Markets were on fire on Thursday, reaching heights not seen in seven long months. The BSE Sensex shot up by a whopping 1,200.18 points or 1.48 per cent, closing at 82,530.74. Meanwhile, the NSE Nifty wasn’t far behind, jumping 395.20 points or 1.60 per cent to finish at 25,062.10, finally breaking through the elusive 25,000 mark. This sudden surge in the market was largely attributed to the buzz around a potential trade deal between India and the US, which got investors all excited and trigger-happy with their buying spree. The rally really picked up steam in the latter part of the trading session after US President Donald Trump casually mentioned that India had thrown in a zero-tariff trade deal offer, reigniting hopes of a fruitful agreement being struck in the near future.

**A Rollercoaster Ride in the Market**

The day was not short of drama as the benchmark indices went on a wild ride, witnessing a stellar rally that left everyone breathless. The Nifty closing 395 points higher and the Sensex up by a whopping 1,200 points really set the tone for the day. From hitting the lowest point of the day, the market managed to rally over 600 to 1900 points, successfully crossing the 25,000/82500 mark and closing above it, which was received with cheers of joy and high-fives all around. All the sectoral indices closed in the green, with the Defense index taking the top spot with a 2.62 per cent gain.
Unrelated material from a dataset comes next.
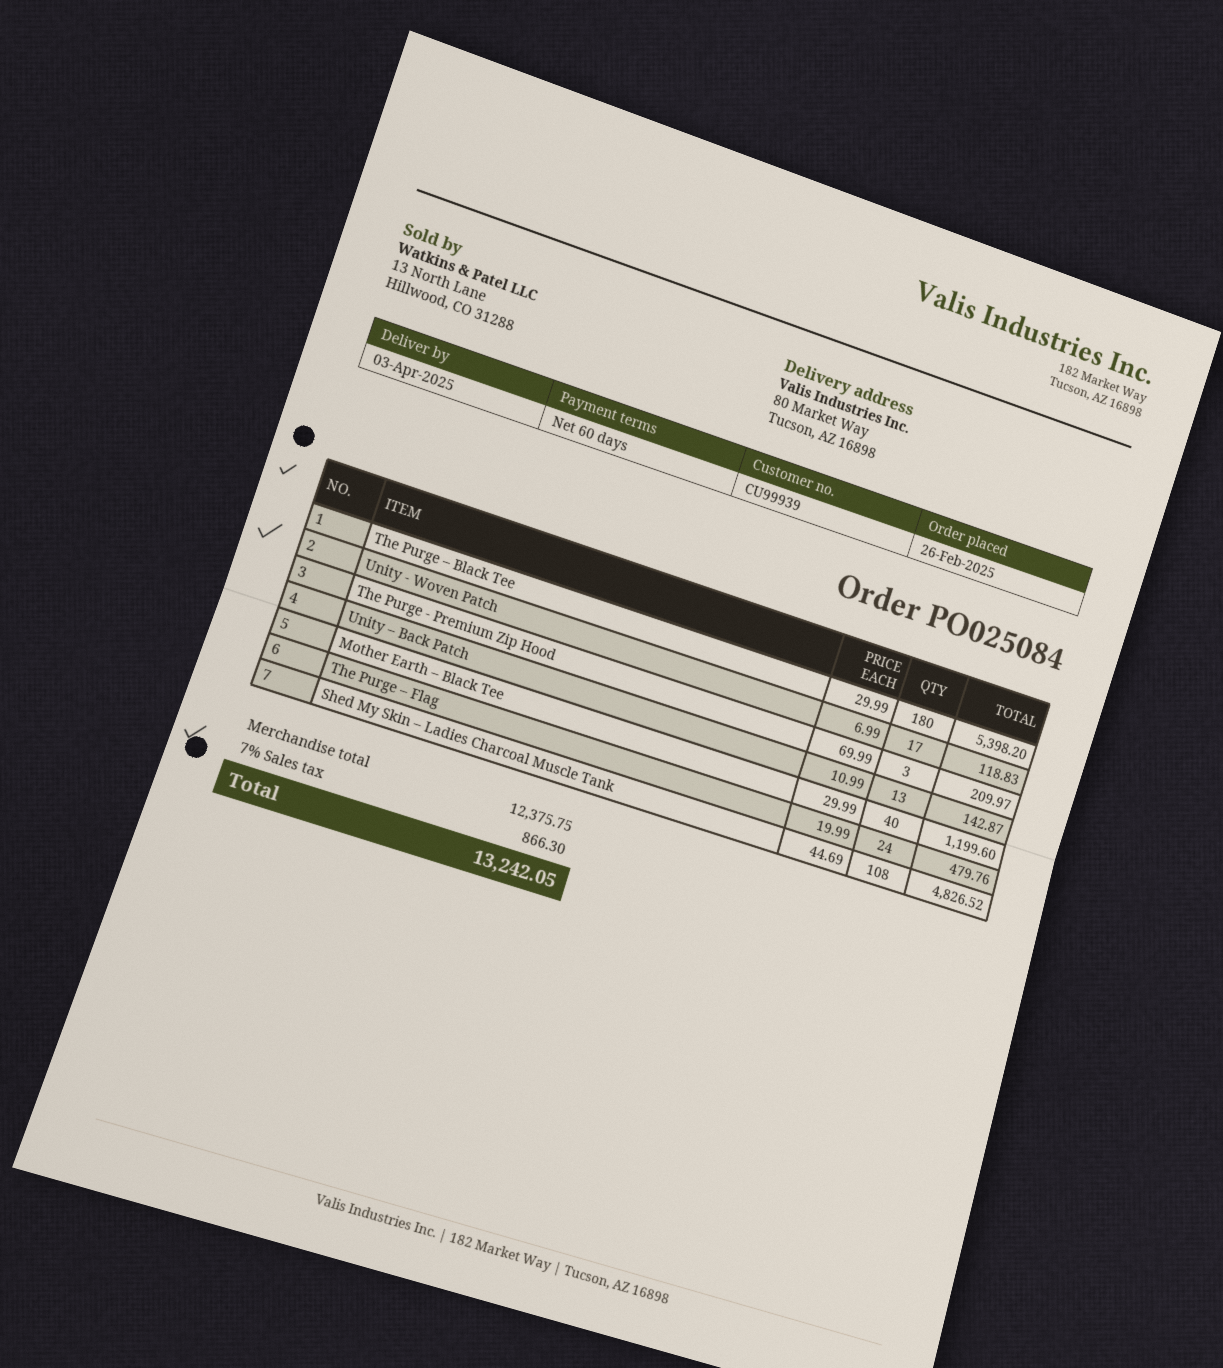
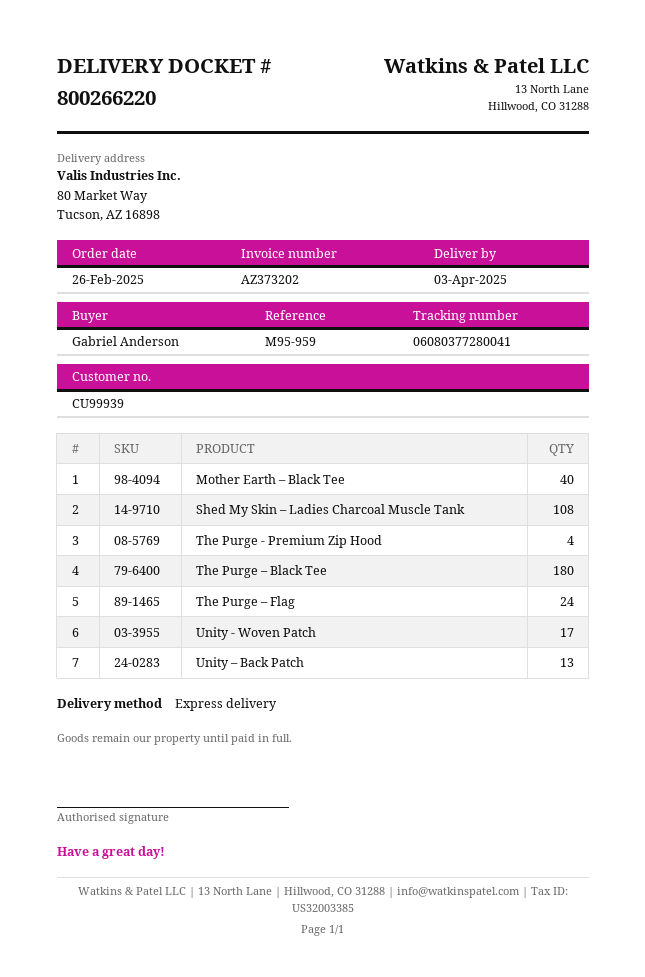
The Purge - Premium Zip Hood: 3 -> 4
Auto stocks stole the show, leading the market charge with their optimism around potential tariff relief, closely followed by the realty and metals sectors. Individual stocks also had their moment to shine, with Hero MotoCorp stealing the limelight on the NSE by surging 6.17 per cent. JSW Steel and Tata Motors also had a good day, climbing 4.82 per cent and 4.30 per cent, respectively. Trent and Shriram Finance weren’t far behind, posting strong gains of 3.80 per cent and 3.38 per cent, respectively. However, IndusInd Bank was the odd one out, being the sole loser among Nifty constituents, barely managing to stay afloat with a 0.17 per cent decline.

**What Lies Ahead**

As the dust settles on this eventful day in the market, analysts are cautiously optimistic about the future. The positive momentum is expected to continue in the short term, with eyes set on further upside potential. Technical analysts are keeping a close watch on the Nifty’s trajectory, with immediate support placed at 24800 and resistance levels seen at 25250 and 25500. The easing of retail inflation to a six-year low and the depreciating Indian rupee against the US dollar have added to the investor sentiment, fueling hopes for potential interest rate cuts in the future. With continued FII inflows and improving macroeconomic indicators, the market seems poised for more gains. So, buckle up and enjoy the ride because the rollercoaster that is the stock market is far from over.